#### ABOUT THIS TASK:
Reproduce exactly, from the data that follows, the line with "Mike tyson catskill", the line with "total: 1246.62 -> 1142.11", and every line that lies between them.

=-=-=-=-=

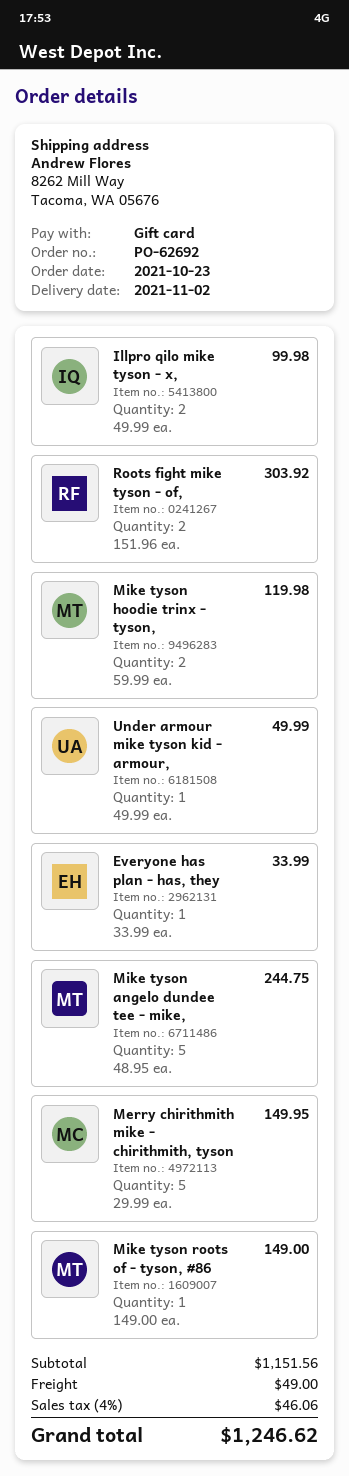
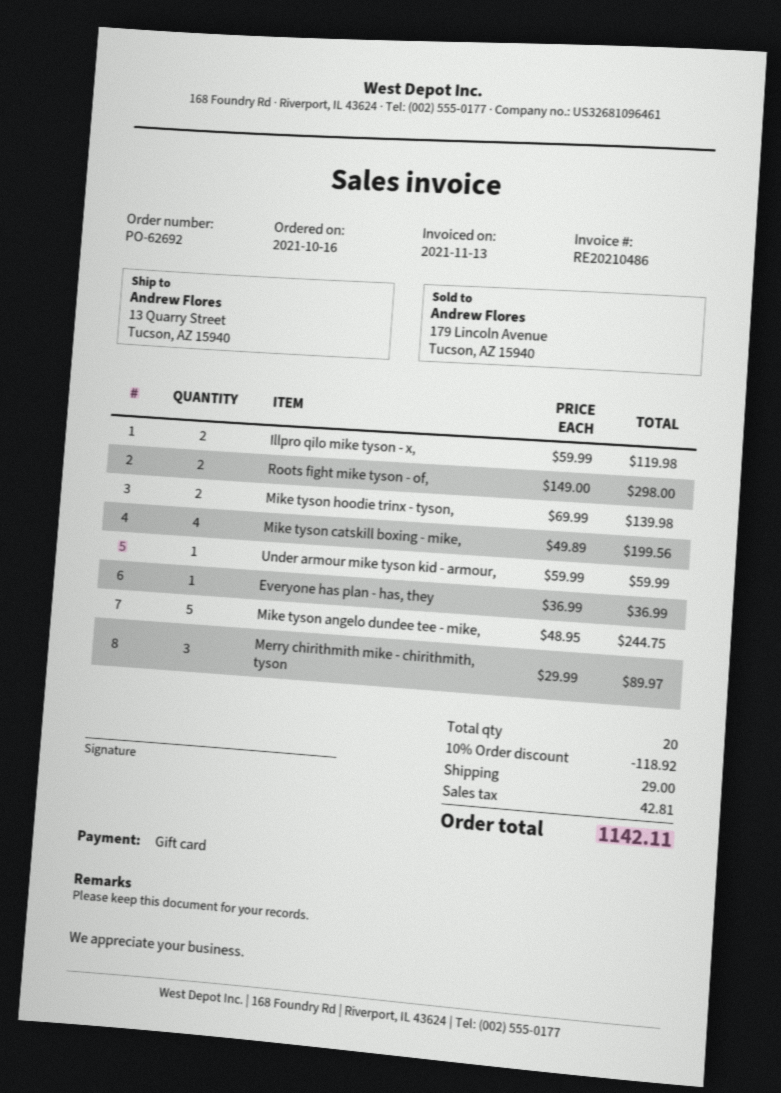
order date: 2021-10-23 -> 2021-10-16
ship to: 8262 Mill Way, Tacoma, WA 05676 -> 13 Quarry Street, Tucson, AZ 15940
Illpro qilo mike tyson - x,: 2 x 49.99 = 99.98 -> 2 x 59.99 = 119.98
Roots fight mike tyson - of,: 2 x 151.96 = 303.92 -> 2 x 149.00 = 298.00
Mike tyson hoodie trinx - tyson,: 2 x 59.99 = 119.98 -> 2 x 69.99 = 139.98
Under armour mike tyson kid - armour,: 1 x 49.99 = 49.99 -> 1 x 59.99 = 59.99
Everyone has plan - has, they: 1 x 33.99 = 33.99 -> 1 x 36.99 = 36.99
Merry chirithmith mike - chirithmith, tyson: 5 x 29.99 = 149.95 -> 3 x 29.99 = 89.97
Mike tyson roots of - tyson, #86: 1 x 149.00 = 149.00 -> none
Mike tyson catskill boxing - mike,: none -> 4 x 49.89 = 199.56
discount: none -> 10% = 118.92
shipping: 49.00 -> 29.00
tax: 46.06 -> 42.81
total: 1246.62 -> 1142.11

=-=-=-=-=

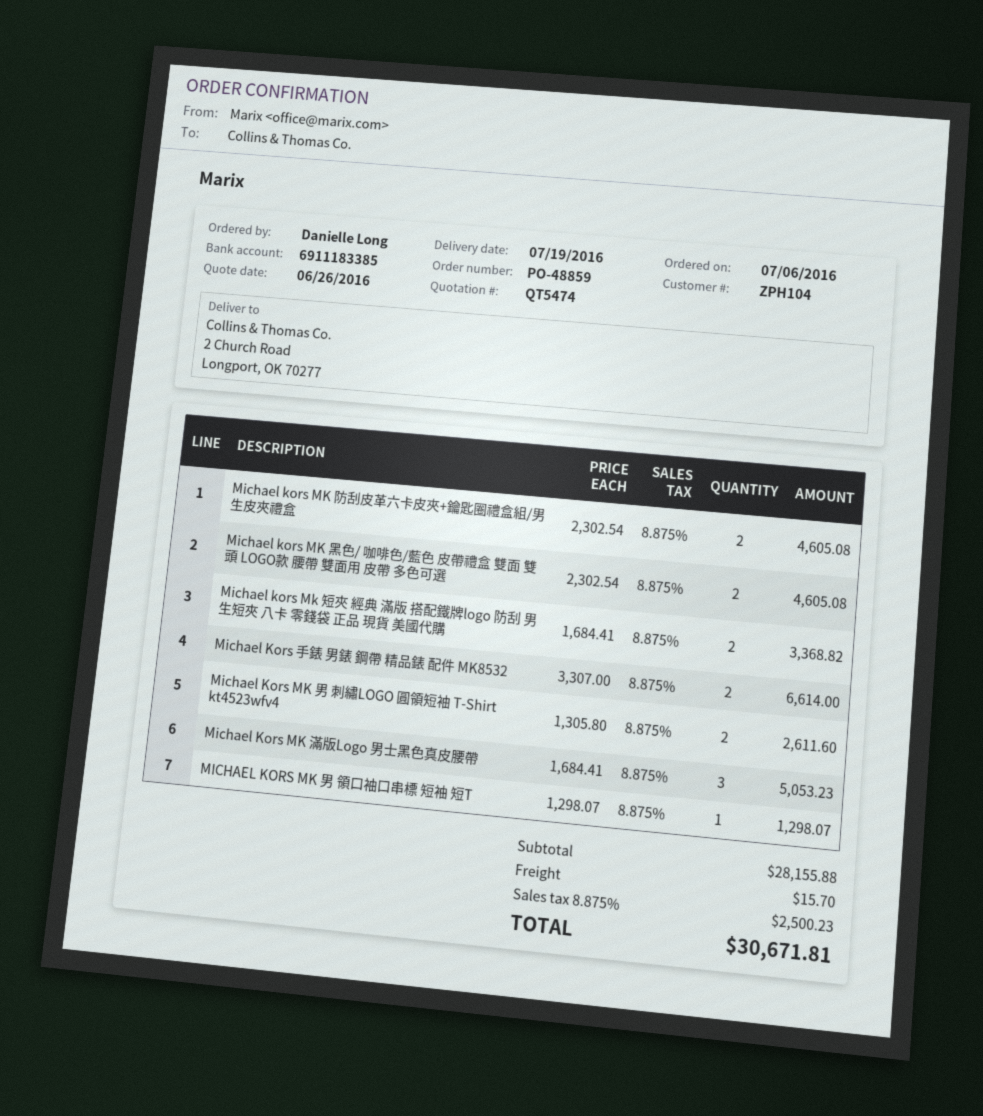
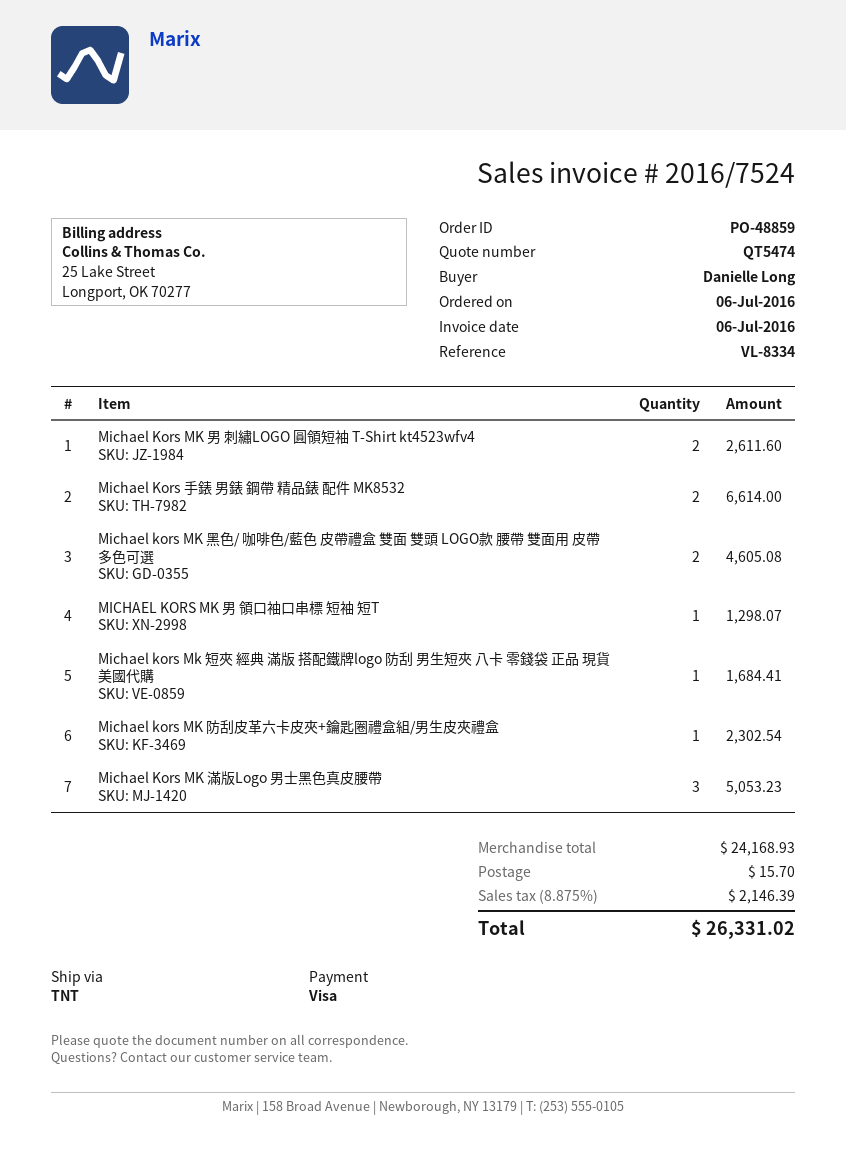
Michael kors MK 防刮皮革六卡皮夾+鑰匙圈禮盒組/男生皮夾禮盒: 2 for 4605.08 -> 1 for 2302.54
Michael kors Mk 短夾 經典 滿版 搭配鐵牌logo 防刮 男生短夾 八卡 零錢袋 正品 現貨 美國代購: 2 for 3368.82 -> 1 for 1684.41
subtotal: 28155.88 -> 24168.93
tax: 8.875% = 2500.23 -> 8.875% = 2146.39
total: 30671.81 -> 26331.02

=-=-=-=-=

#### RESPONSE TO THE EXERCISE:
Mike tyson catskill boxing - mike,: none -> 4 x 49.89 = 199.56
discount: none -> 10% = 118.92
shipping: 49.00 -> 29.00
tax: 46.06 -> 42.81
total: 1246.62 -> 1142.11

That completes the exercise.